[DATASET EXTRACT — start]

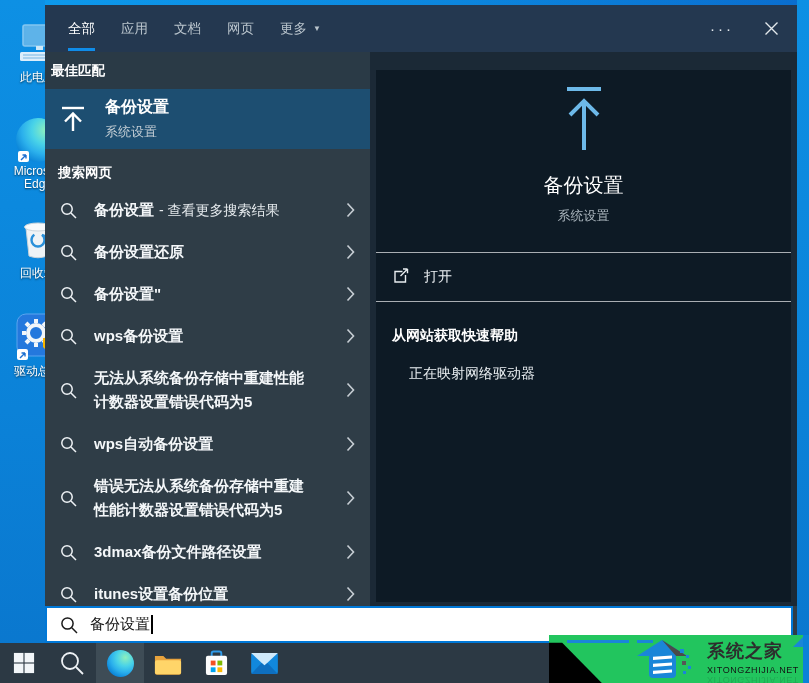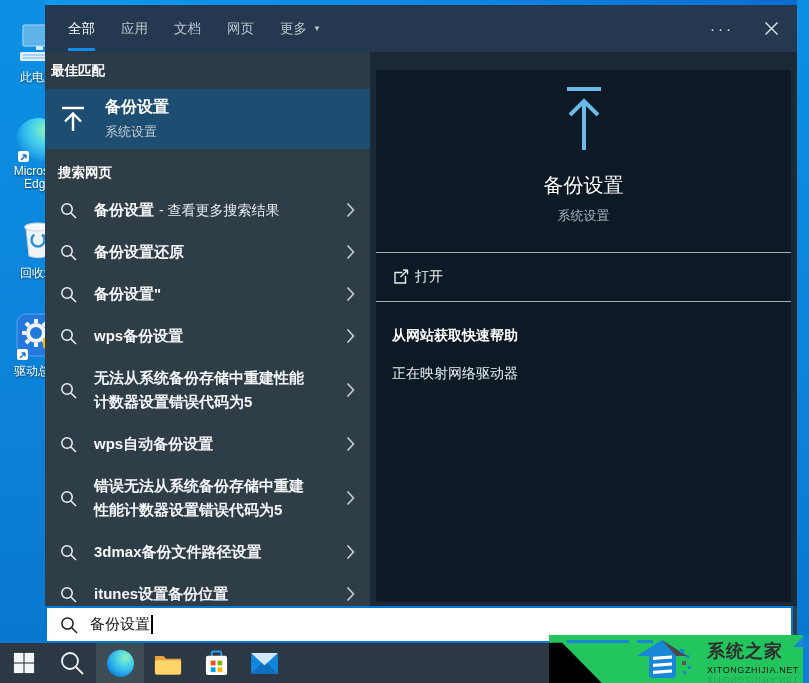--- a/index.html
+++ b/index.html
@@ -43,24 +43,24 @@
   .chev { margin-left:auto; margin-right:15px; display:flex; }
 
   
   .right-panel { width:427px; background:#1b2936; padding:18px 6px 4px 6px; }
   .card { height:100%; background:#0d1a25; display:flex; flex-direction:column; align-items:center; }
   .pv-arrow { margin-top:16px; }
   .pv-title { margin-top:16px; font-size:20px; color:#ffffff; }
   .pv-sub { margin-top:8px; font-size:13px; color:#a9b4bc; }
   .divider { width:100%; height:1px; background:#a9aeb3; }
   .d1 { margin-top:27px; }
-  .open-row { align-self:stretch; display:flex; align-items:center; gap:6px; padding:15px 16px; }
+  .open-row { align-self:stretch; display:flex; gap:15px; padding:15px 16px; }
   .open-label { font-size:14px; color:#eef2f5; }
   .help-header { align-self:flex-start; margin:25px 16px 0; font-size:14px; font-weight:700; color:#ffffff; }
-  .help-item { align-self:flex-start; margin:20px 16px 0; font-size:14px; color:#e9eef1; }
+  .help-item { align-self:flex-start; margin:20px 33px 0; font-size:14px; color:#e9eef1; }
 
   
   .search-bar { position:absolute; left:0; bottom:0; width:calc(100% - 4px); height:37px; background:#ffffff; border:2px solid #0078d7; display:flex; align-items:center; }
   .search-text { margin-left:12px; font-size:15px; color:#141414; }
   .caret { width:1.5px; height:19px; background:#000; margin-left:1px; }
   .search-bar .mag-black { margin-left:13px; display:flex; }
 
   
   .taskbar { position:absolute; left:0; top:643px; width:809px; height:40px; background:#2c3944; display:flex; }
   .tb-btn { width:48px; height:40px; display:flex; align-items:center; justify-content:center; position:relative; }

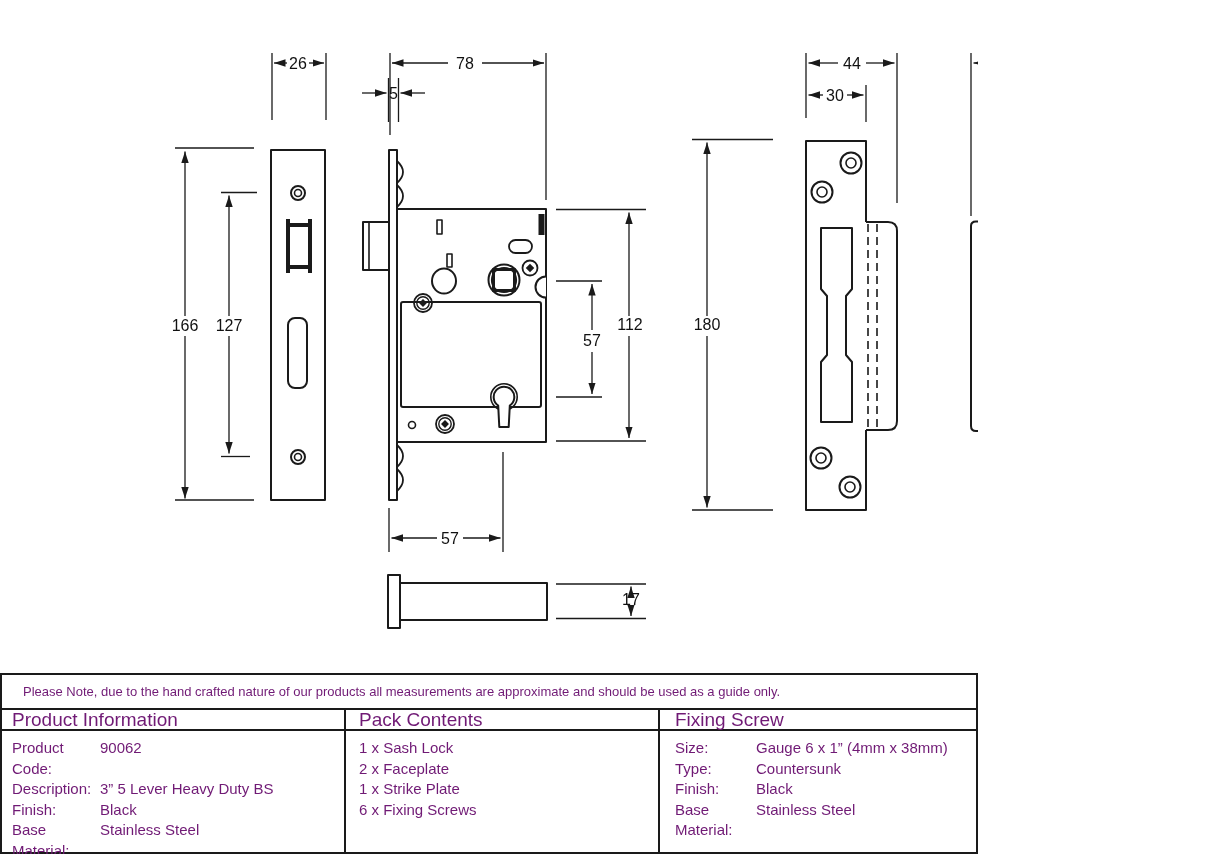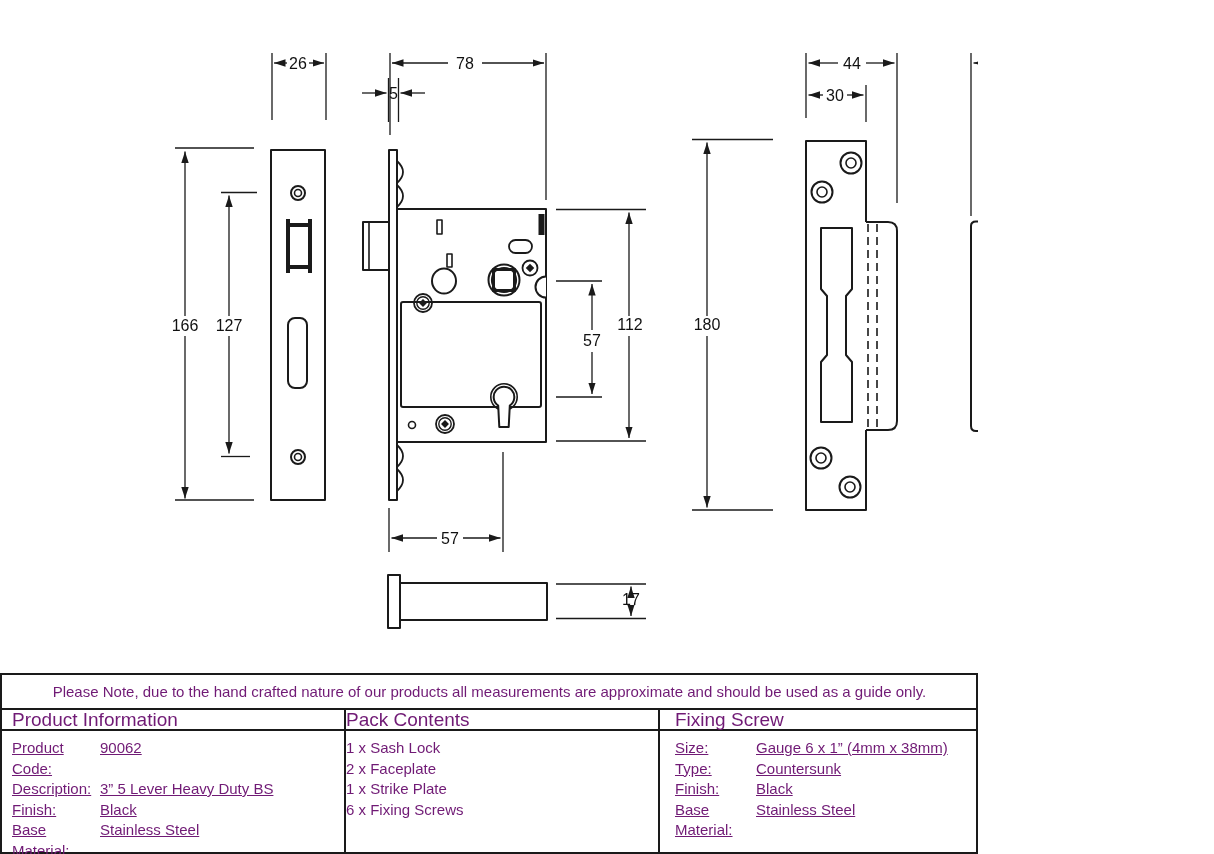--- a/index.html
+++ b/index.html
@@ -1,29 +1,29 @@
 <!DOCTYPE html>
 <html><head>
 <meta charset="utf-8">
 <style>
   html,body{margin:0;padding:0;background:#fff;}
   .sheet{position:relative;width:978px;height:854px;background:#fff;
          font-family:"Liberation Sans",sans-serif;color:#701a75;overflow:hidden;}
   .drawing{display:block;width:1214px;height:673px;}
   .note-bar{box-sizing:border-box;height:35px;border:2px solid #1a1a1a;border-bottom:none;
-            display:flex;align-items:center;padding-left:1px;font-size:15px;justify-content:center;}
+            display:flex;align-items:center;padding-left:21px;font-size:13px;}
   .info-table{box-sizing:border-box;height:146px;border:2px solid #1a1a1a;
               display:grid;grid-template-columns:344px 314px 338px 1fr;}
   .col{box-sizing:border-box;border-right:2px solid #1a1a1a;display:flex;flex-direction:column;}
   .col:last-child{border-right:none;}
   .col-header{box-sizing:border-box;height:21px;line-height:19px;border-bottom:2px solid #1a1a1a;
               font-size:19px;}
   .col-body{padding-top:7px;font-size:15px;line-height:20.5px;}
-  .pad1{padding-left:10px;} .pad2{} .pad3{padding-left:15px;}
-  .row{display:flex;text-decoration:underline;}
+  .pad1{padding-left:10px;} .pad2{padding-left:13px;} .pad3{padding-left:15px;}
+  .row{display:flex;}
   .col-product .lbl{width:88px;flex:none;}
   .col-screw .lbl{width:81px;flex:none;}
   .col-logo{align-items:center;justify-content:center;}
   .logo-svg{display:block;}
   .ink{fill:#1a1a1a;}
   .dimtxt{font-family:"Liberation Sans",sans-serif;font-size:16px;fill:#111;}
 </style>
 </head>
 <body>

[DATASET EXTRACT — finish]

## WHAT NEEDS TO BE DONE
Look through the records and gather each line with the word "absolute".

## EXPECTED ANSWER
   .search-bar { position:absolute; left:0; bottom:0; width:calc(100% - 4px); height:37px; background:#ffffff; border:2px solid #0078d7; display:flex; align-items:center; }
   .taskbar { position:absolute; left:0; top:643px; width:809px; height:40px; background:#2c3944; display:flex; }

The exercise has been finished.